As you look over the data below, please find each line where the word "Damen" appears, then copy it.

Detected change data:
══════

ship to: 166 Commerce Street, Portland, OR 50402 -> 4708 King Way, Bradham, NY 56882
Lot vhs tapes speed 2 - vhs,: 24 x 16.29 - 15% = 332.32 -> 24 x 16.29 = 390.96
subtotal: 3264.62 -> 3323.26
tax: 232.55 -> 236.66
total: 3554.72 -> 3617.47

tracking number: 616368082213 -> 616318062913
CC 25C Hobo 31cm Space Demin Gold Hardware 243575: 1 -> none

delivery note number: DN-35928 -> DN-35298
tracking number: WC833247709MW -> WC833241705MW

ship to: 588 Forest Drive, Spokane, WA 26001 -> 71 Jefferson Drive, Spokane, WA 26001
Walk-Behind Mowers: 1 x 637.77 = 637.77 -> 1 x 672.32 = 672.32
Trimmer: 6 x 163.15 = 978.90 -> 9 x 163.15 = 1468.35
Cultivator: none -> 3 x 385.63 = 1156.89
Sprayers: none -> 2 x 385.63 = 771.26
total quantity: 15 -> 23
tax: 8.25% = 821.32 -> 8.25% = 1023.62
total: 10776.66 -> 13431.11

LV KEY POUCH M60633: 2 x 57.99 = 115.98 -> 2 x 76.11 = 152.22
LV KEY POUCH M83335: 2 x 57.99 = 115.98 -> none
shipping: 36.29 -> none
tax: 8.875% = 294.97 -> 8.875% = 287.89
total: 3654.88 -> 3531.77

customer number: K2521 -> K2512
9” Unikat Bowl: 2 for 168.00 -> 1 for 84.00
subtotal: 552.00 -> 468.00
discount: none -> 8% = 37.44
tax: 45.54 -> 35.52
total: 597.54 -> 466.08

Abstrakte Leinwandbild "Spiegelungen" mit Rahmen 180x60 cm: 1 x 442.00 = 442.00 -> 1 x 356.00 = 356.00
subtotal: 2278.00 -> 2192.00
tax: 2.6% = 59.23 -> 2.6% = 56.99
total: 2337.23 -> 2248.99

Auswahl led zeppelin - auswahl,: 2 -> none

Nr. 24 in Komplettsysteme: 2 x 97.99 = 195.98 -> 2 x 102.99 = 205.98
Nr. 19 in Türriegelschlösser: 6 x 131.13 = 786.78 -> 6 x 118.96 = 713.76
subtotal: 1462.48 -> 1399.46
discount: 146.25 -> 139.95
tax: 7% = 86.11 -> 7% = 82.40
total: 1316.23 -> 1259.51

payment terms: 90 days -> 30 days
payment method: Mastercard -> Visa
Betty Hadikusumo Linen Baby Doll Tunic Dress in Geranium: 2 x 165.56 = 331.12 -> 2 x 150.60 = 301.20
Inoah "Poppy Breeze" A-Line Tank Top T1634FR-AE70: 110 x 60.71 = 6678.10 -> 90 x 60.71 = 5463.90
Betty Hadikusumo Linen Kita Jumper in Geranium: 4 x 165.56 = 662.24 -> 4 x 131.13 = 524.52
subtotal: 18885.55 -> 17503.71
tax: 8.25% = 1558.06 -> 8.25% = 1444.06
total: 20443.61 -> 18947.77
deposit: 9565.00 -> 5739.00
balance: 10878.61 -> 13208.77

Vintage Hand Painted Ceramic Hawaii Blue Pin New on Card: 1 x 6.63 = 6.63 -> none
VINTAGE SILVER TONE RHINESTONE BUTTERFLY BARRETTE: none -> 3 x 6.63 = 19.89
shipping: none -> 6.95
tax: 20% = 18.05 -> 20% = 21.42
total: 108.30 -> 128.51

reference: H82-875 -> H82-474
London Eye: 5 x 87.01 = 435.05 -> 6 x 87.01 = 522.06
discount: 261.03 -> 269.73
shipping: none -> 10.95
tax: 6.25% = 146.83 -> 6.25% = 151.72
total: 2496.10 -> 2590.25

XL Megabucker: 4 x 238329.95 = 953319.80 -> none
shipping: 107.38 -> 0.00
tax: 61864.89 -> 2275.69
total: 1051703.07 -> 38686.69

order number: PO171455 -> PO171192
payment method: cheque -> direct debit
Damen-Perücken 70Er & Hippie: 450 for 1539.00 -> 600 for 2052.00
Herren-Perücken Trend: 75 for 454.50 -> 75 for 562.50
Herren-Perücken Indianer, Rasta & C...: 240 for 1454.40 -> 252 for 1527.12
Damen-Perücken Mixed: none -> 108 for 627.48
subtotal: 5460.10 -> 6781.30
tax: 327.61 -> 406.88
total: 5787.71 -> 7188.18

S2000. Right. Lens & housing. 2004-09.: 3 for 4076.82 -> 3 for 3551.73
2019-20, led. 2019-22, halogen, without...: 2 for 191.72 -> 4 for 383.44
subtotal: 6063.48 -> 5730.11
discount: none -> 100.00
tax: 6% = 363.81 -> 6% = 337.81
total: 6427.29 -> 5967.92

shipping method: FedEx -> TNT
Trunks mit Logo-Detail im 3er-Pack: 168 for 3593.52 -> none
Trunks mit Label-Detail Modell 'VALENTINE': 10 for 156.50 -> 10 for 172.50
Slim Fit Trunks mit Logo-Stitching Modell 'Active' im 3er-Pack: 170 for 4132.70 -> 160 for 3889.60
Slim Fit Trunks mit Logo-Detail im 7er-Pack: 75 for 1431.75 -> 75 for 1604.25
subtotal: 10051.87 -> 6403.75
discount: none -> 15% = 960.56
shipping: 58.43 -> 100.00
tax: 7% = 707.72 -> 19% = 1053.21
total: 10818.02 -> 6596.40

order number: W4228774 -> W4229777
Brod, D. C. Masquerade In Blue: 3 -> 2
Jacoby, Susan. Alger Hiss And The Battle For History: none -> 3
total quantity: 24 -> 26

══════

> _RESULT OF THE EXERCISE_
Damen-Perücken 70Er & Hippie: 450 for 1539.00 -> 600 for 2052.00
Damen-Perücken Mixed: none -> 108 for 627.48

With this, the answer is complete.